What needs to be done:
Could you copy each line of the listing that holds "Spinel"?

** The data follows **

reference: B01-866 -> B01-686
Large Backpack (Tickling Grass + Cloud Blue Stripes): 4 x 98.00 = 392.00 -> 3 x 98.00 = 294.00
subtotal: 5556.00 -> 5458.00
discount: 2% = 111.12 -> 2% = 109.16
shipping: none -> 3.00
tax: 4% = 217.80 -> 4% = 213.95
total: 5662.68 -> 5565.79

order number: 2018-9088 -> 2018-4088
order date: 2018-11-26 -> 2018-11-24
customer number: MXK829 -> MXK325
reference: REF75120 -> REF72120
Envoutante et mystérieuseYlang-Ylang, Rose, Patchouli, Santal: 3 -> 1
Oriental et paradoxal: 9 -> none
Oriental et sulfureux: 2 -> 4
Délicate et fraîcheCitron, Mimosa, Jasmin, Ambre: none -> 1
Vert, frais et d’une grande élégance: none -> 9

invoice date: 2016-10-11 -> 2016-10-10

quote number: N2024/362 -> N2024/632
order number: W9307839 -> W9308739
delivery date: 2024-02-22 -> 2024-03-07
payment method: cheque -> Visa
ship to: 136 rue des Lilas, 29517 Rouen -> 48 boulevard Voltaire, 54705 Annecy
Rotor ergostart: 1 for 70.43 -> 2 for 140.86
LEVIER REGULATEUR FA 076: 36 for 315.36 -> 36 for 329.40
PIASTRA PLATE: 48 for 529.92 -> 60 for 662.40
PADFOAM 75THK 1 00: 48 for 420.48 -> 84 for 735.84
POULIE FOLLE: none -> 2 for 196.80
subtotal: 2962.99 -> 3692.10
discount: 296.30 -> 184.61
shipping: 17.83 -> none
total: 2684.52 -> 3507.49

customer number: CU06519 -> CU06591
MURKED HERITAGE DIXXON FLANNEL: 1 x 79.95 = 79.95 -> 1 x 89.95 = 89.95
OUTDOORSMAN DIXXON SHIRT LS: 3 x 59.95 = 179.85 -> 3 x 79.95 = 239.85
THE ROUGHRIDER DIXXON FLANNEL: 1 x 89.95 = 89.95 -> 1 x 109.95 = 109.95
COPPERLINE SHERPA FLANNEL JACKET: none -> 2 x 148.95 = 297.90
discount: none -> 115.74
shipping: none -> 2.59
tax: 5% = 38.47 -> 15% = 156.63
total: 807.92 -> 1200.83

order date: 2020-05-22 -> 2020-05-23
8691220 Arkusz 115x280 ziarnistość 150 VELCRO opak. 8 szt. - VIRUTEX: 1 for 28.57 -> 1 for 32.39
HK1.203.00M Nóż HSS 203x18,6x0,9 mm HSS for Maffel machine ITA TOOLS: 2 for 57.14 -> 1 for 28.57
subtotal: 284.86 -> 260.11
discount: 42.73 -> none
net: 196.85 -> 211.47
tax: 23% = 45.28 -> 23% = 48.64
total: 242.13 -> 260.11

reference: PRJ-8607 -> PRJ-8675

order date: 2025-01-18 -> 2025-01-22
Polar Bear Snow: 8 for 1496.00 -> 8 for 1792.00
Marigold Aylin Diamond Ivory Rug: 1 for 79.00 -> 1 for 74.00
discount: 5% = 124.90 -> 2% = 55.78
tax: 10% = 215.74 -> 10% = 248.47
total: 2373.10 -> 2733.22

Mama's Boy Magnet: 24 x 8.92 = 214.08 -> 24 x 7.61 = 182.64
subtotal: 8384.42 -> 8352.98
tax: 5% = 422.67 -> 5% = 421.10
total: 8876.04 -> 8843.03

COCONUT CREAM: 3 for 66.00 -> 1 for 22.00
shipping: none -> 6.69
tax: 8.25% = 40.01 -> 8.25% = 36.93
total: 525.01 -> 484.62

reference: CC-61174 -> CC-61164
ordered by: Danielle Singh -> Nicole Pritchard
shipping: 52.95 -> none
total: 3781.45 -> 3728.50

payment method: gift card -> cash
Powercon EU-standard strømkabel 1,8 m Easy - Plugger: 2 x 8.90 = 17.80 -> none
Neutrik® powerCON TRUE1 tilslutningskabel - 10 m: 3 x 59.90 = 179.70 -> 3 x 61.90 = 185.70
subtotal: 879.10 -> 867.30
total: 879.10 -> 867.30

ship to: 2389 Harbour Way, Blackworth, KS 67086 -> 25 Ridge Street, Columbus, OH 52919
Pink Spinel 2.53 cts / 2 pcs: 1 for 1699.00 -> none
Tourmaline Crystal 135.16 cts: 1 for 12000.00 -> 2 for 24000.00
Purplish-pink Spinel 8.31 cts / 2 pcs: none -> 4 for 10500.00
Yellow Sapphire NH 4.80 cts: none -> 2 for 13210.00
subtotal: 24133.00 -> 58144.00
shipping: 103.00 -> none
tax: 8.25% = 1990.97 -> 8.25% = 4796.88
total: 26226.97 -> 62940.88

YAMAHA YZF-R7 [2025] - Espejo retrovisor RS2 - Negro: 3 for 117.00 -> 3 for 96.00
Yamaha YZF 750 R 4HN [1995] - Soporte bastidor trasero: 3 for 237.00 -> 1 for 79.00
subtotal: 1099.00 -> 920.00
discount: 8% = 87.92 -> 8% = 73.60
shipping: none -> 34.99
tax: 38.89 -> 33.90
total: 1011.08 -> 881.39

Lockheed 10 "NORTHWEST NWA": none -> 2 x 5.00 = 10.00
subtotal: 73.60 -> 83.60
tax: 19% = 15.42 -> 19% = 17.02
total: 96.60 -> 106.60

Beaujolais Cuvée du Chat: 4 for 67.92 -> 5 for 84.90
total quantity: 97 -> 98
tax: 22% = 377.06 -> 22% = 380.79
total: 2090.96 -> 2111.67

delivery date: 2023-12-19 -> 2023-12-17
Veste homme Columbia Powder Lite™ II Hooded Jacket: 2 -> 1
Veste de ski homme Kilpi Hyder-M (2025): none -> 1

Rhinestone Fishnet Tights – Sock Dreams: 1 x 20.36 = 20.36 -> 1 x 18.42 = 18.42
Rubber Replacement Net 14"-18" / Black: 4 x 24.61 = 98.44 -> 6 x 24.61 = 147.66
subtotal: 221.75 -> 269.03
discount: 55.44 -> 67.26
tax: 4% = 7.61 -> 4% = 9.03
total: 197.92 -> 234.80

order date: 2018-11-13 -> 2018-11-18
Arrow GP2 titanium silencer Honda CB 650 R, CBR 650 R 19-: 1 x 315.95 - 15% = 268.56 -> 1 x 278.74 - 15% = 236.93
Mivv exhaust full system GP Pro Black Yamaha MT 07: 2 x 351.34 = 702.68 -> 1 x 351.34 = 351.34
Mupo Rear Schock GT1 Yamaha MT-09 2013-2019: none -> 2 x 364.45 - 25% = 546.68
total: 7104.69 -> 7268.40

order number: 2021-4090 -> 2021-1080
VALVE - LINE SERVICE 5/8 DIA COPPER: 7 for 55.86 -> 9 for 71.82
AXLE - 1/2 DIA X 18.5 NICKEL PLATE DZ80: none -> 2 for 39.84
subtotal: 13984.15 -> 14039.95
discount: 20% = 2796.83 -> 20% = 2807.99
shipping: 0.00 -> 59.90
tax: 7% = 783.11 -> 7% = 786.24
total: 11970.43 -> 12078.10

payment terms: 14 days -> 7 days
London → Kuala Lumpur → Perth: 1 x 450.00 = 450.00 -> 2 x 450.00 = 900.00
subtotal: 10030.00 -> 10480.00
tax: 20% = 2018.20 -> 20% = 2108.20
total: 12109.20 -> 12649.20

** End of The data **

Task result:
Pink Spinel 2.53 cts / 2 pcs: 1 for 1699.00 -> none
Purplish-pink Spinel 8.31 cts / 2 pcs: none -> 4 for 10500.00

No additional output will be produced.